Bill 21 was adopted last June, the Coalition Avenir Québec government cut off debate by invoking closure which became an issue that dogged Trudeau on the federal election campaign trail.

The federal Liberal leader said repeatedly he would not challenge the law “for the moment,” a stance that drew the ire of Quebec Premier François Legault and allowed the Bloc Québécois to campaign on the issue and win seats in the province.

In the days that followed the Oct. 21 vote, a simmering separatist movement in Alberta has gained momentum under the Wexit umbrella, a name seemingly created to mimic the Brexit movement aimed at separating Britain from the European Union.

The group’s founder, Peter Downing, earlier this week filed paperwork with Elections Canada to form a federal Wexit Alberta party that could, in his words, do for Western Canada what the Bloc Québécois does for Quebec.

Pallister said he sees frustrations building in the West, not just around a failure to build pipelines to get western energy products to international markets outside of the United States, but also over the perceived snail’s pace of getting just about any other project underway. He blamed it on federal regulations designed to protect the environment.

To alleviate some of those frustrations, Pallister said Ottawa needs to “get things done,” such as building infrastructure that will mitigate the effects of climate change.

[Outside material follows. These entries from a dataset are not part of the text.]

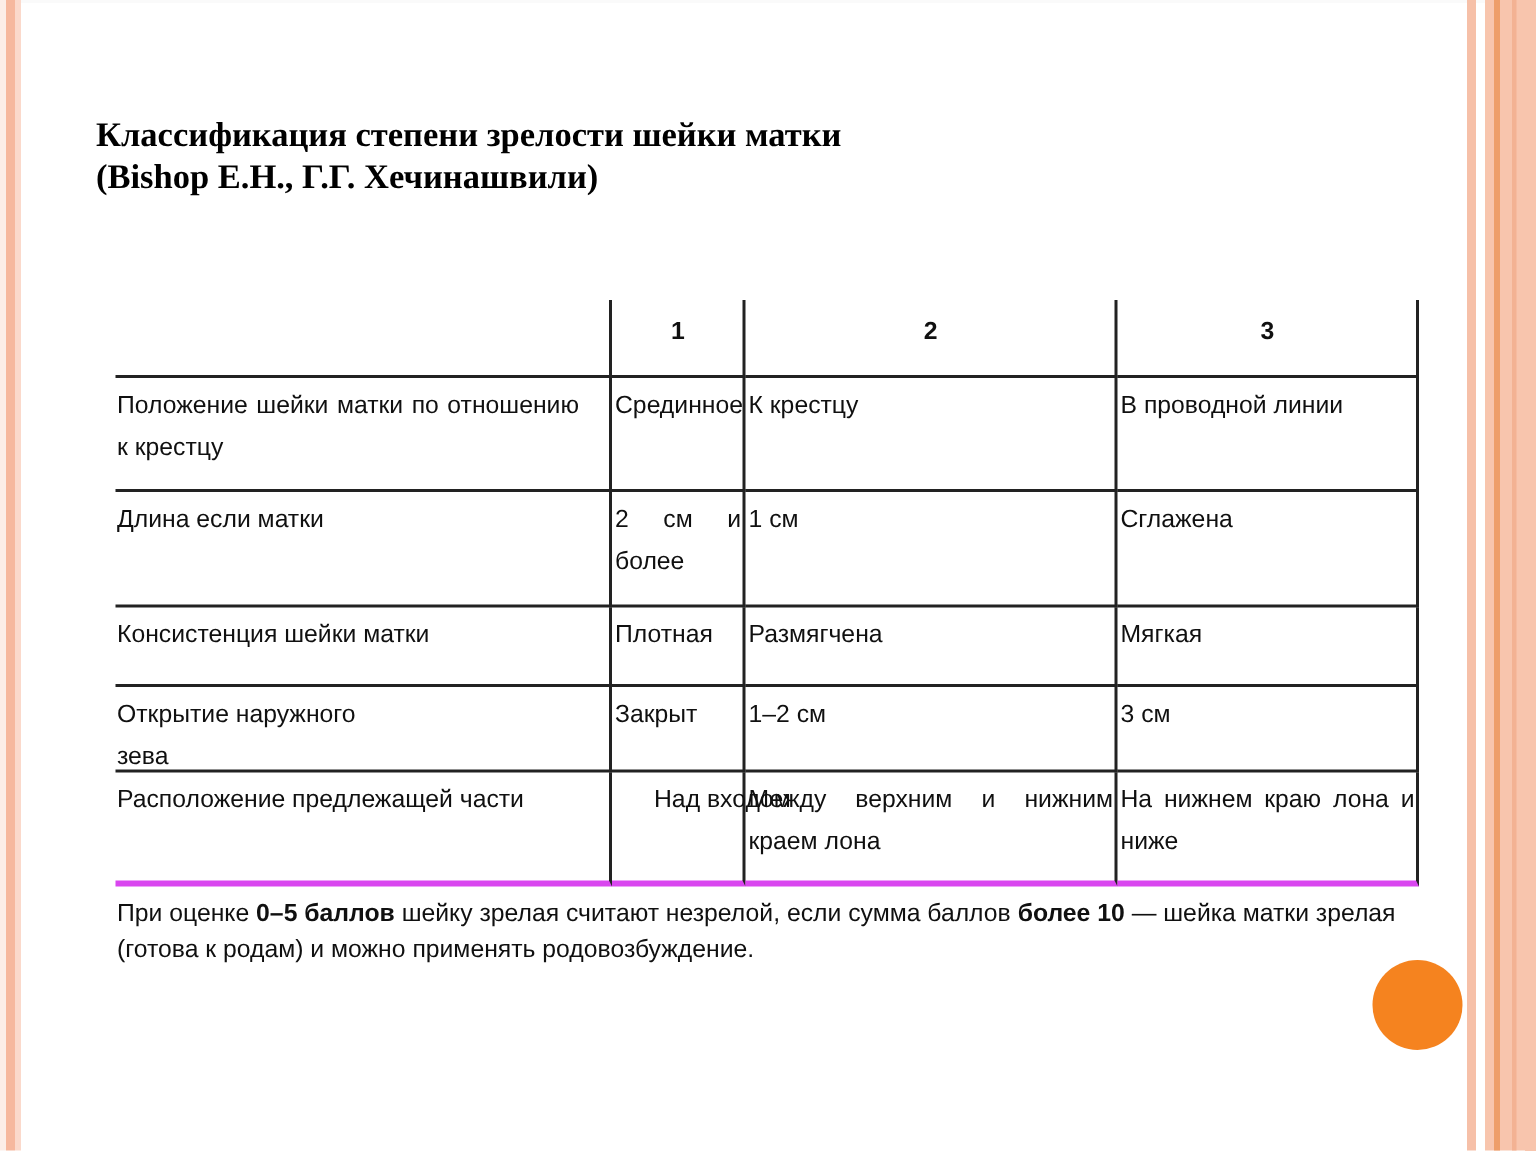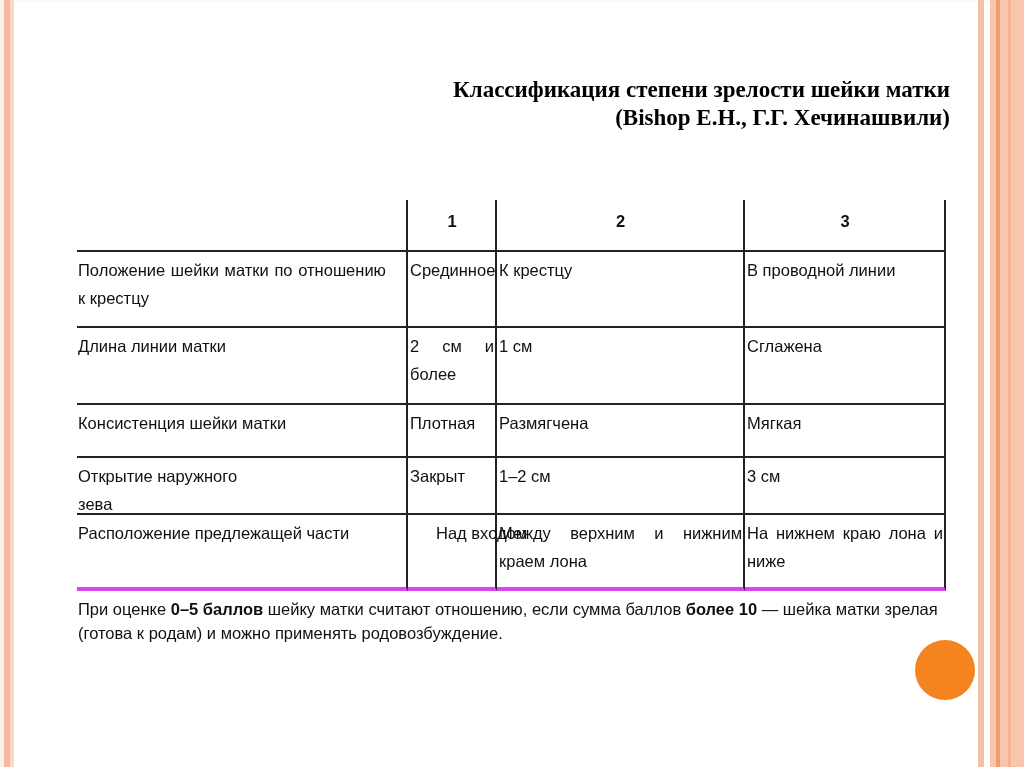--- a/index.html
+++ b/index.html
@@ -28,8 +28,8 @@
 
   
   .slide-title {
-    position:absolute; left:79px; top:76px; width:871px;
-    text-align:right;
+    position:absolute; left:64px; top:76px; width:871px;
+    text-align:left;
     font-family:"Liberation Serif", serif;
     font-weight:bold; font-size:23px; line-height:28px; color:#000;
   }

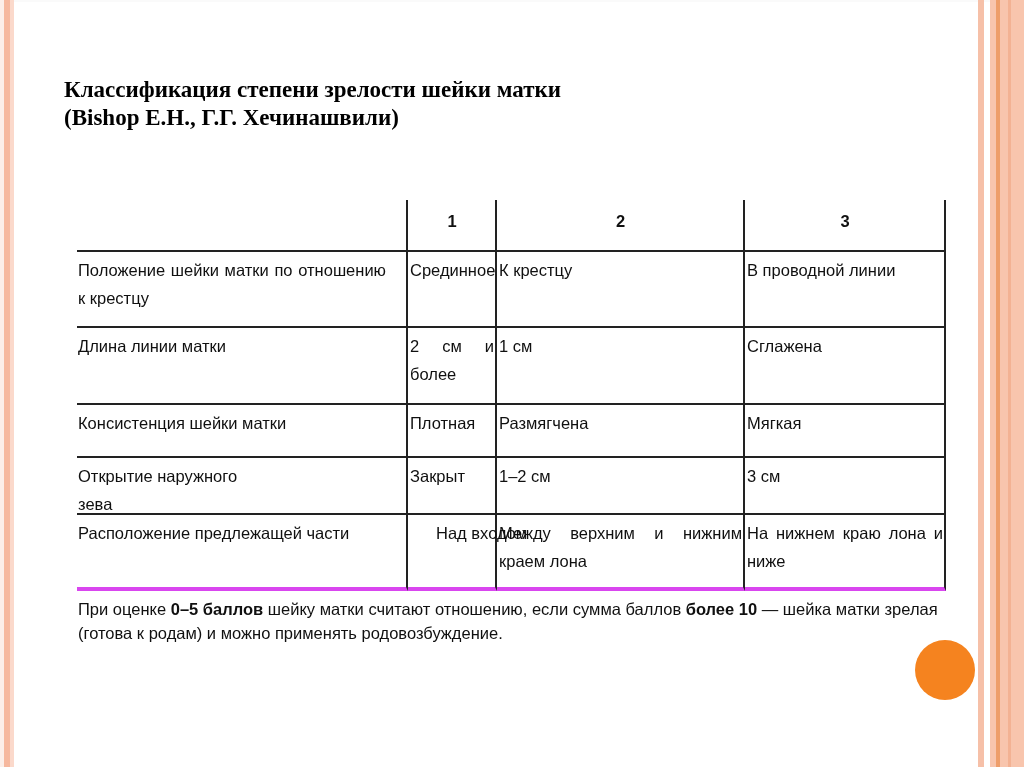--- a/index.html
+++ b/index.html
@@ -92,7 +92,7 @@
   <div class="cell">К крестцу</div>
   <div class="cell">В проводной линии</div>
 
-  <div class="cell label">Длина линии матки</div>
+  <div class="cell label">Длина если матки</div>
   <div class="cell">2 см и более</div>
   <div class="cell">1 см</div>
   <div class="cell">Сглажена</div>

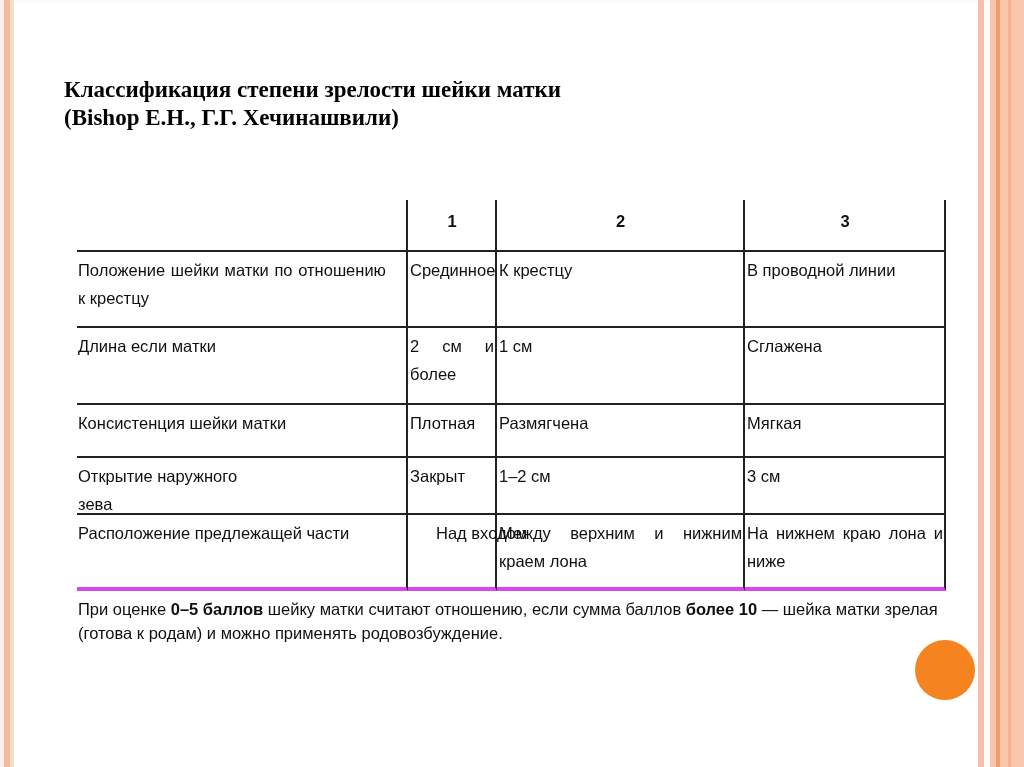--- a/index.html
+++ b/index.html
@@ -115,7 +115,7 @@
 </div>
 
 <div class="footer-note">
-  <span>При оценке </span><b>0–5 баллов</b><span> шейку матки считают отношению, если сумма баллов </span><b>более 10</b><span> — шейка матки зрелая (готова к родам) и можно применять родовозбуждение.</span>
+  <span>При оценке </span><b>0–5 баллов</b><span> шейку зрелая считают незрелой, если сумма баллов </span><b>более 10</b><span> — шейка матки зрелая (готова к родам) и можно применять родовозбуждение.</span>
 </div>
 
 </body></html>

“The mayor of Calgary, for example, has raised concerns as I have repeatedly about flood protections that we need to get built,” Pallister said.

Just before he and Pallister went into their private meeting, Trudeau told the premier he hoped the two leaders could work together on a number of fronts.

“Obviously there’s a need to continue to invest, to grow opportunities for Manitobans … through infrastructure including climate change mitigation and adaptation infrastructure,” Trudeau said during a photo op.

Pallister said he and the prime minister also spoke about ways to improve the lives of Indigenous Canadians in his province as well as the recent spike in the number of homicides and violent gang and drug-related crimes in Manitoba.